The report indicated that in this period 146 mayors from the HDP and other regional Kurdish parties were removed by the ministry.
Fifty-one of them were elected in the local polls of March 2019 and the remainder in 2015.
Kurdish parties won 102 mayoral offices in 2015 and 63 in last year’s elections.
Ahmet Türk, a 78-year-old Kurdish politician, was removed from office in southeastern Mardin province in 2016, and although he was reelected in 2019, he was again suspended by the ministry five months later.
The legislation authorizing the ministry to remove elected officials was among numerous government decrees issued under a two-year-long state of emergency declared after a 2016 coup attempt.
The HDP report also focuses on assimilation politics — attempts to erase the Kurdish identity of the predominantly Kurdish southeastern provinces.

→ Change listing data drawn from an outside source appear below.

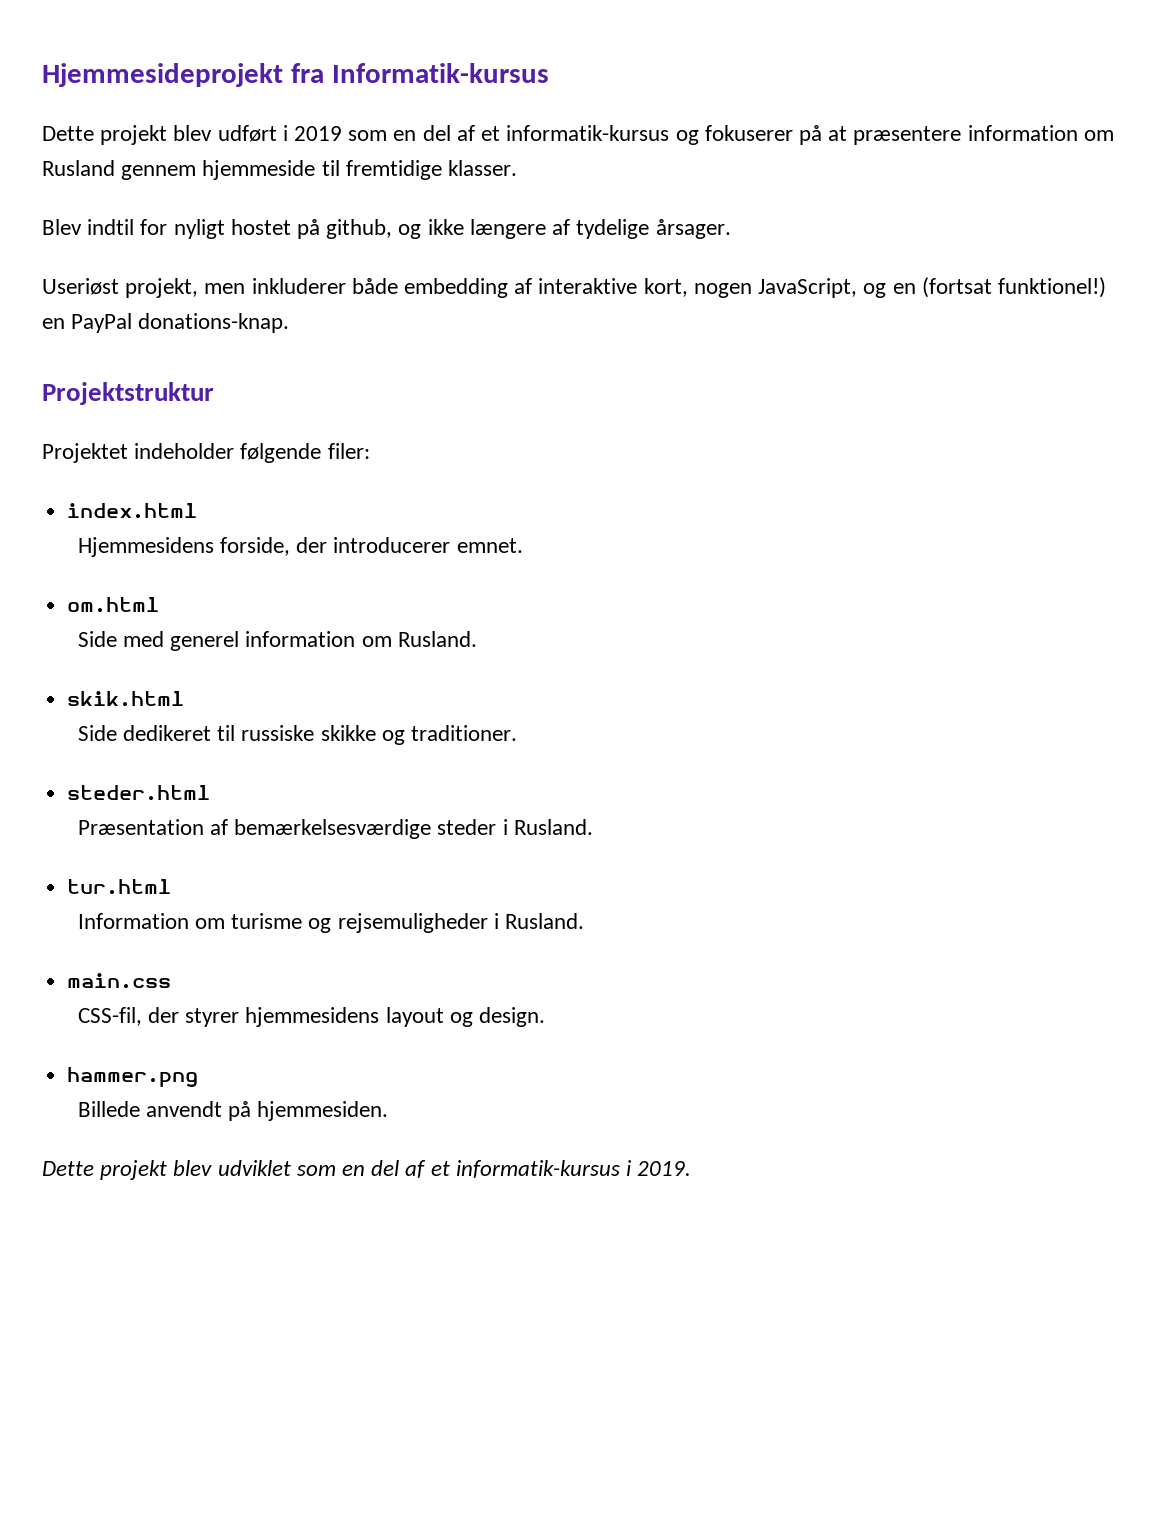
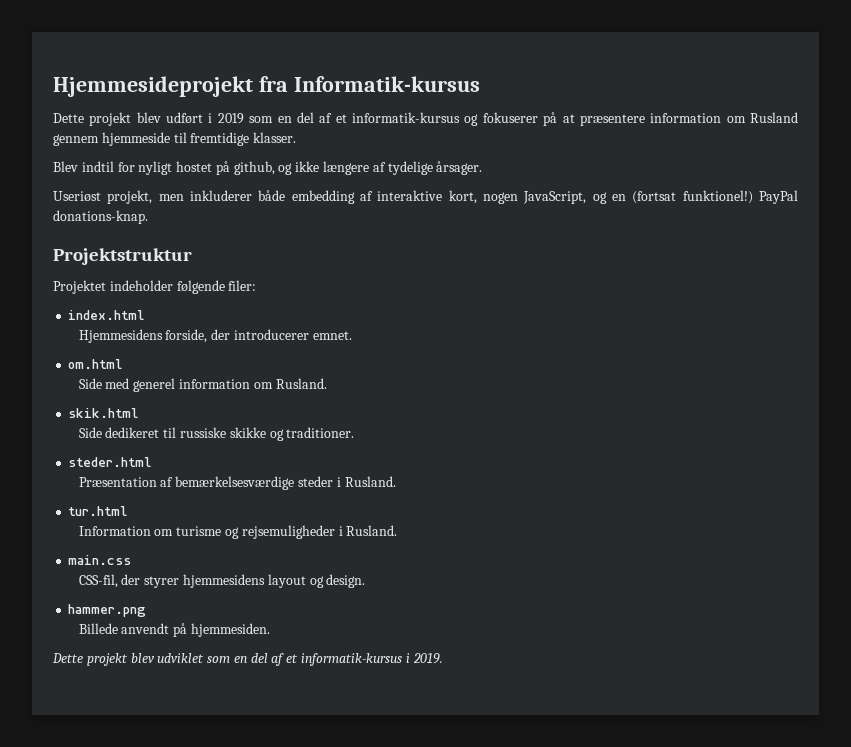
- Useriøst projekt, men inkluderer både embedding af interaktive kort, nogen JavaScript, og en (fortsat funktionel!) en PayPal donations-knap.
+ Useriøst projekt, men inkluderer både embedding af interaktive kort, nogen JavaScript, og en (fortsat funktionel!) PayPal donations-knap.

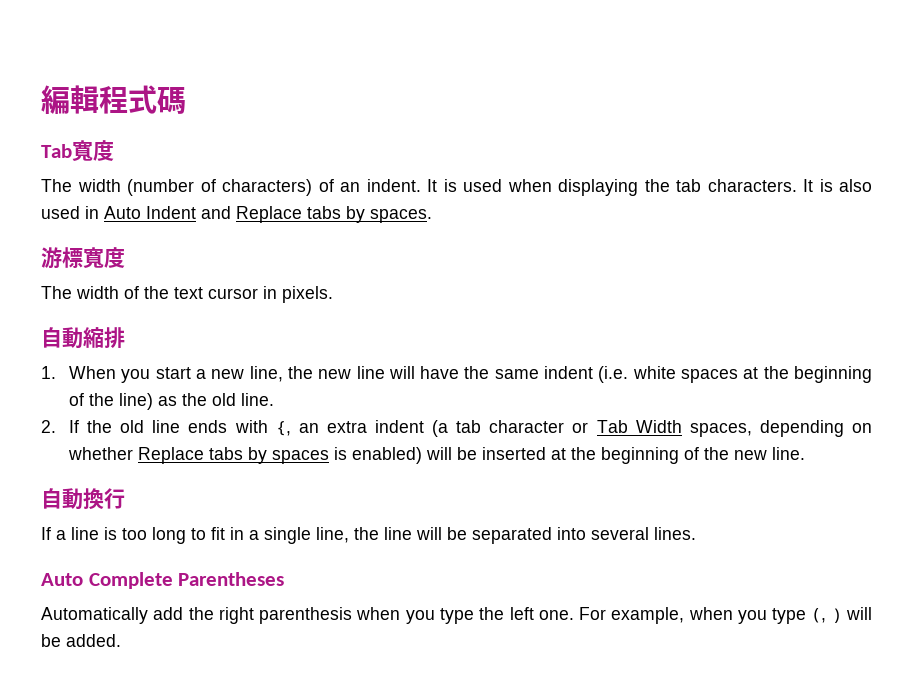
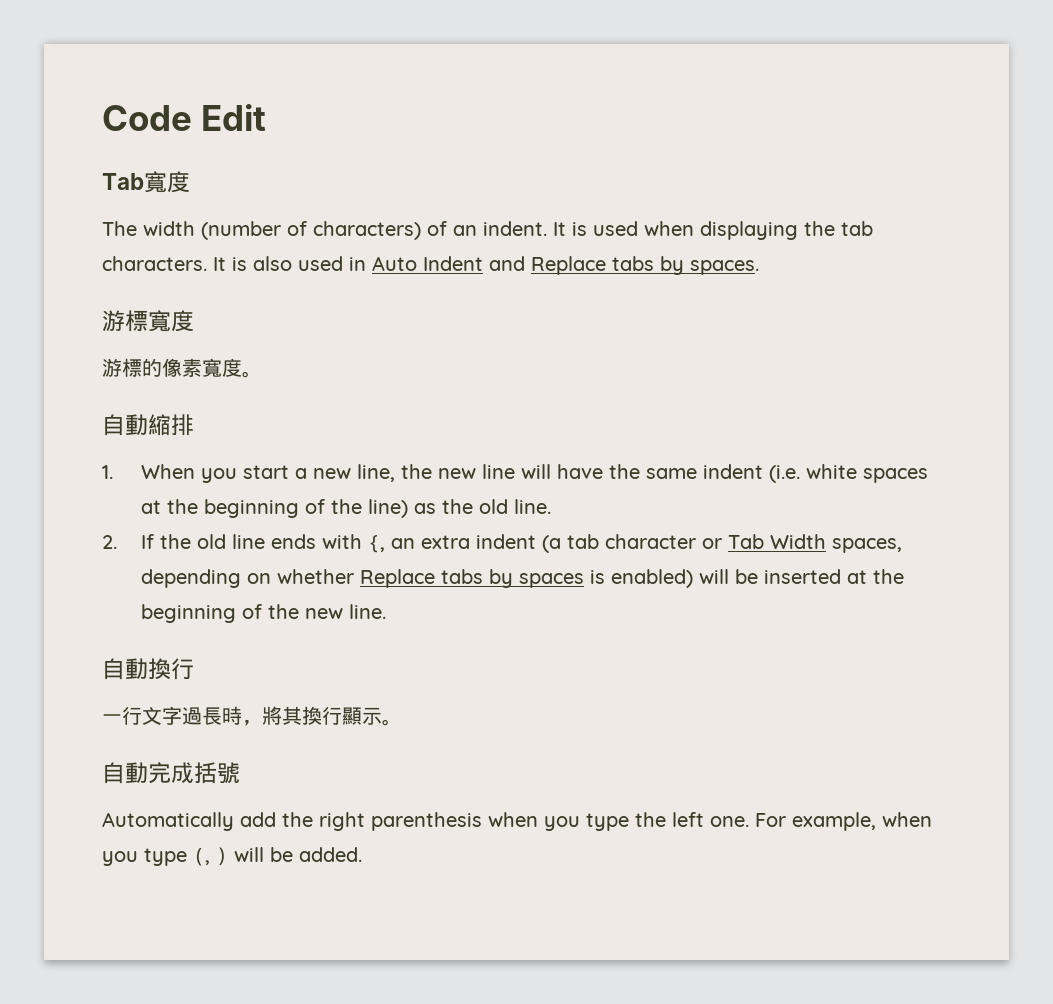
- 編輯程式碼
+ Code Edit
- The width of the text cursor in pixels.
+ 游標的像素寬度。
- If a line is too long to fit in a single line, the line will be separated into several lines.
- Auto Complete Parentheses
+ 一行文字過長時，將其換行顯示。
+ 自動完成括號

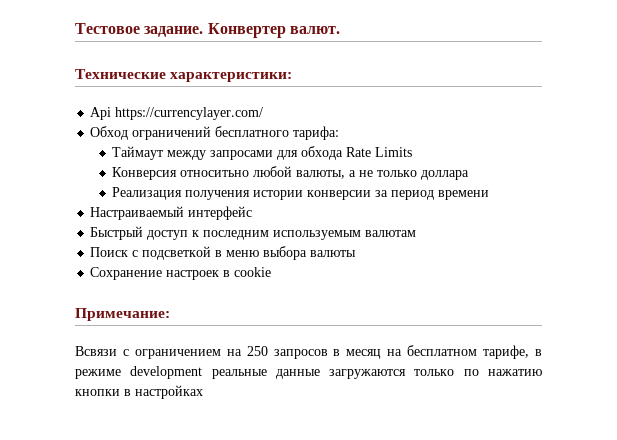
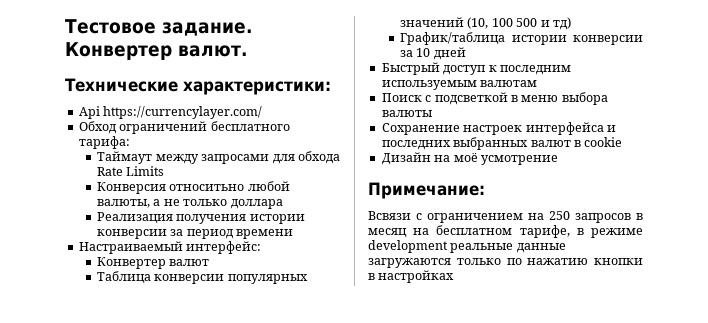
- Настраиваемый интерфейс
+ Настраиваемый интерфейс:
+ Конвертер валют
+ Таблица конверсии популярных значений (10, 100 500 и тд)
+ График/таблица истории конверсии за 10 дней
- Сохранение настроек в cookie
+ Сохранение настроек интерфейса и последних выбранных валют в cookie
+ Дизайн на моё усмотрение

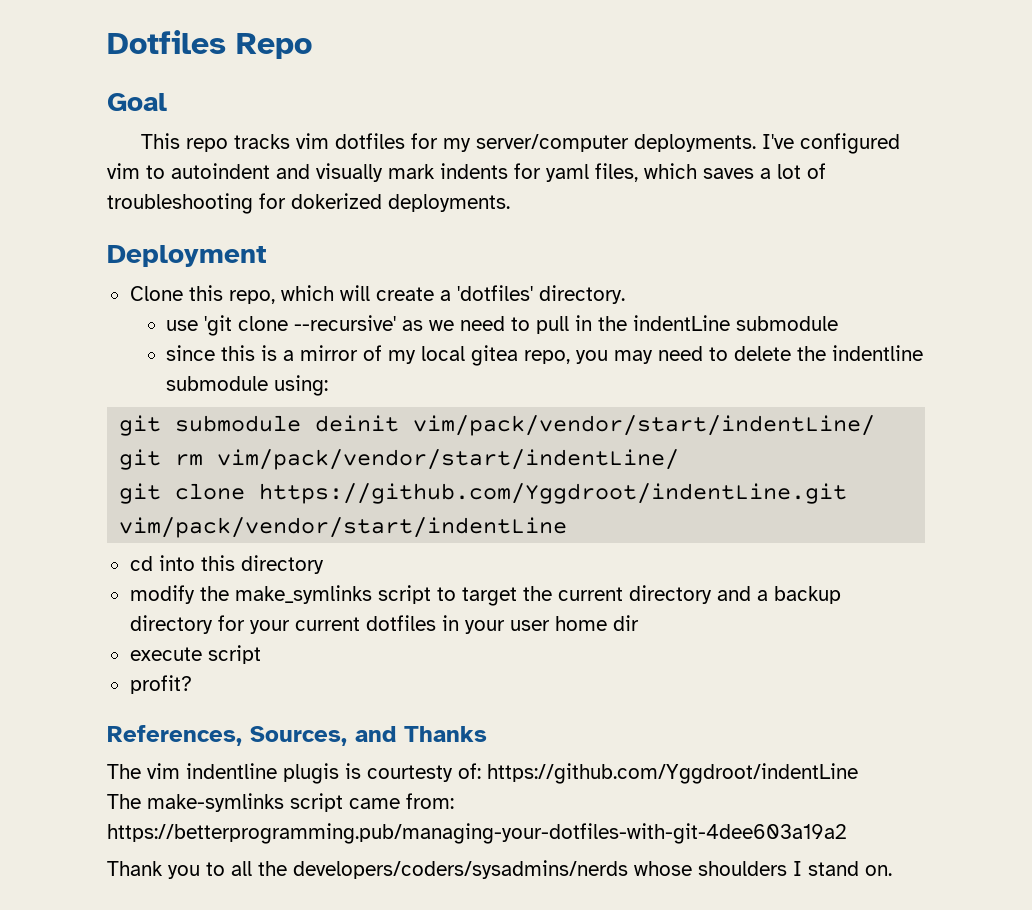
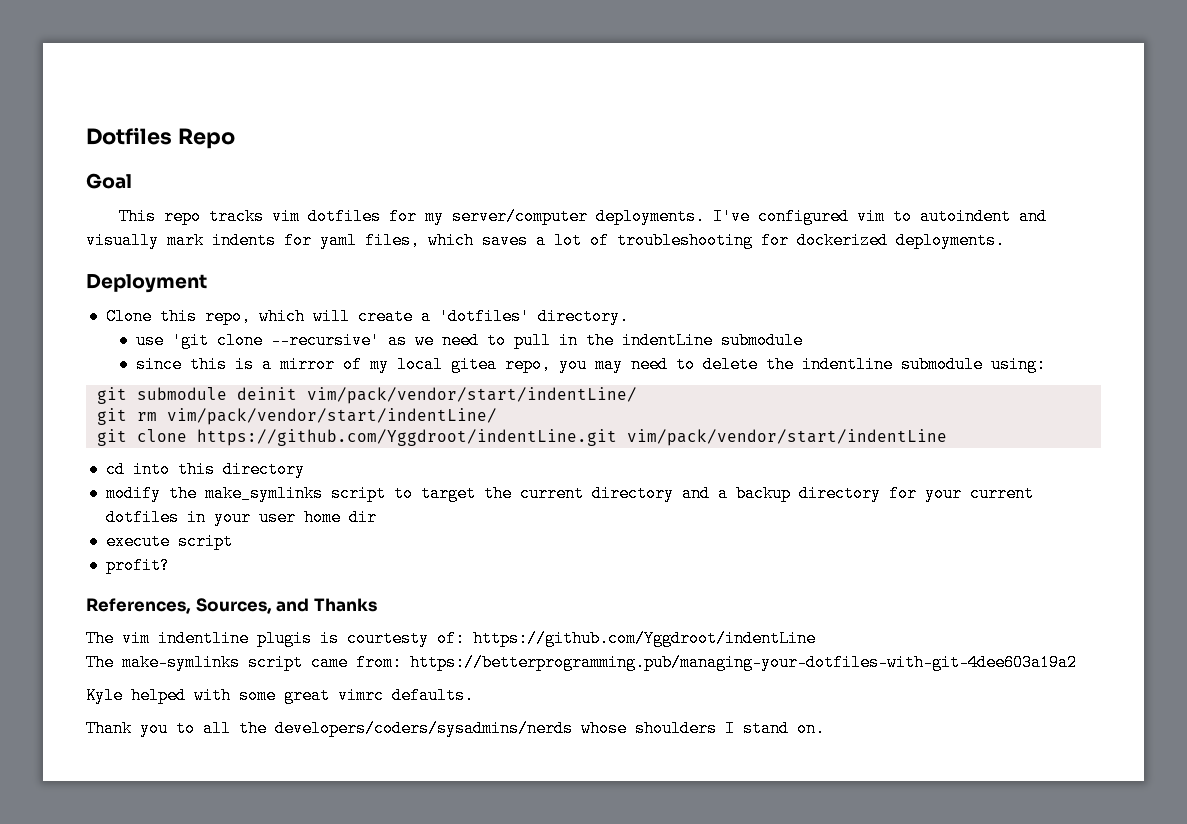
- I've configured vim to autoindent and visually mark indents for yaml files, which saves a lot of troubleshooting for dokerized deployments.
+ I've configured vim to autoindent and visually mark indents for yaml files, which saves a lot of troubleshooting for dockerized deployments.
+ Kyle helped with some great vimrc defaults.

The party’s mayors often introduced multilingual signboards and led initiatives to promote Kurdish language and culture in the region.
However, trustees appointed by the ministry after the suspension of the mayors removed the signs and halted those activities, as well as hanging the Turkish flag on all municipal buildings.
The trustees also changed street and building names that reflected Kurdish culture.
According to the report the trustees were also engaged in large-scale corruption and nepotism.